A Deco Proteste alertou hoje para a falta de rigor dos Centros de Inspecção Periódica de automóveis, considerando "alarmante e preocupante" que deixem passar falhas graves nos veículos.

Agência LUSA /

A Deco analisou, entre Março e Abril deste ano, 30 dos 169 Centros de Inspecção Técnica de Veículos (CITV) portugueses, levando à inspecção, de forma anónima, 30 carros com seis deficiências técnicas em pontos de controlo obrigatório numa inspecção periódica, sendo que nenhum dos carros estava em condições de ser aprovado.

Segundo a associação de defesa dos consumidores, nenhum dos centros detectou todas as seis deficiências criadas propositadamente nos veículos e nove dos CITV não detectaram sequer uma delas, revelou Vítor Machado, responsável do Departamento de Estudos de Mercado da Revista Proteste.

A Proteste considera, por isso, o exame "pouco rigoroso e eficaz" e que os inspectores "foram pouco criteriosos", já que alguns "esqueceram-se de examinar um ou mais pontos, outros limitaram-se a observá-los sem fazer a verificação do seu funcionamento" e mesmo, quando todos os procedimentos foram cumpridos, a inspecção foi ineficaz.

Quanto às falhas menos graves, ou de tipo 1, a Proteste exemplifica que a danificação da escova do pára-brisas do lado do condutor não foi detectada por 29 centros e que a folga da bateria passou na inspecção em 26 centros.

Nas deficiências de tipo 2, que podem pôr em causa o funcionamento e a segurança do veículo e passageiros, o fecho do cinto de segurança obstruído não foi detectado em 21 centros, 13 deles não notaram pneus diferentes no mesmo eixo, 14 falharam na análise do desalinhamento do médio esquerdo e a luz de nevoeiro traseira com intensidade insuficiente passou em 27 centros.

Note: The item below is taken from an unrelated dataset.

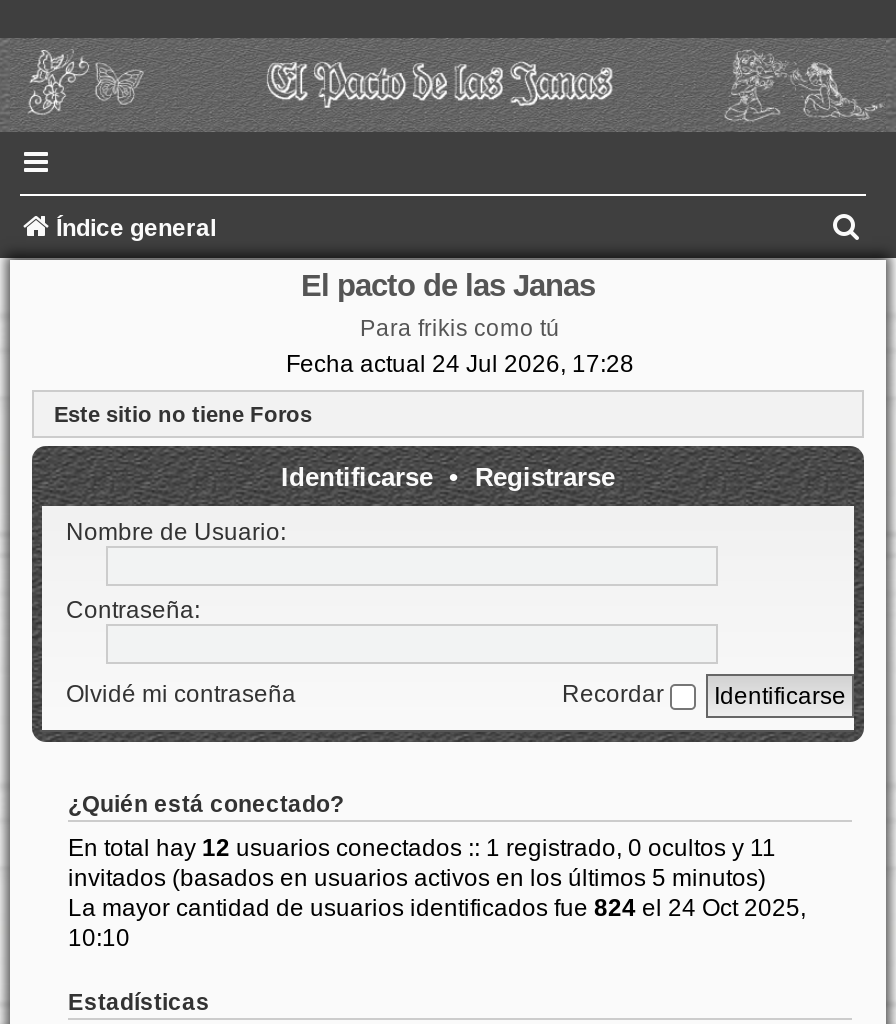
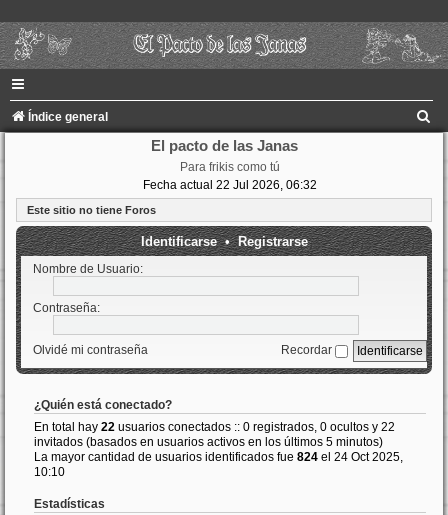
- Fecha actual 24 Jul 2026, 17:28
+ Fecha actual 22 Jul 2026, 06:32

- En total hay 12 usuarios conectados :: 1 registrado, 0 ocultos y 11
+ En total hay 22 usuarios conectados :: 0 registrados, 0 ocultos y 22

Para que um veículo chumbe numa inspecção bastam mais de cinco deficiência de tipo 1 ou uma falha de tipo 2, salienta a Deco, que não usou no estudo de ficiências de tipo 3, consideradas muito graves, obrigando à paralisação do automóvel ou limitando a sua deslocação até ao centro de reparação.

Rita Pinto Rodrigues, das relações institucionais da DECO, considerou hoje que uma das principais razões para esta situação é a pressão sobre os inspectores, além da "questão cultural e do facilitismo".

"A pressão do centro em rentabilizar a sua actividade passando muitos veículos na inspecção e a subordinação do inspector ao centro" podem explicar os resultados deste estudo, afirmou Rita Pinto Rodrigues.

Perante "esta violação da lei", a Deco exige "mais formação aos profissionais e mais condições para os centros de inspecção, nomeadamente ao nível dos equipamentos", e ainda "um reforço da fiscalização da actividade dos centros por parte da tutela com divulgação pública dos resultados".

O estudo foi enviado à Direcção-Geral de Viação (DGV), ao Ministério da Administração Interna e ao Ministério das Obras Públicas Transportes e Comunicações, para o qual passará a DGV, no âmbito do Programa de Reestruturação da Administração Central do Estado (PRACE) do governo.

Os 169 centros de inspecção existentes em Portugal Continental realizam anualmente cerca de cinco milhões de inspecções.

O estudo da Deco abrangeu 30 CITV distribuídos pelos distritos de Aveiro, Coimbra, Faro, Leiria, Lisboa, Porto, Santarém e Setúbal.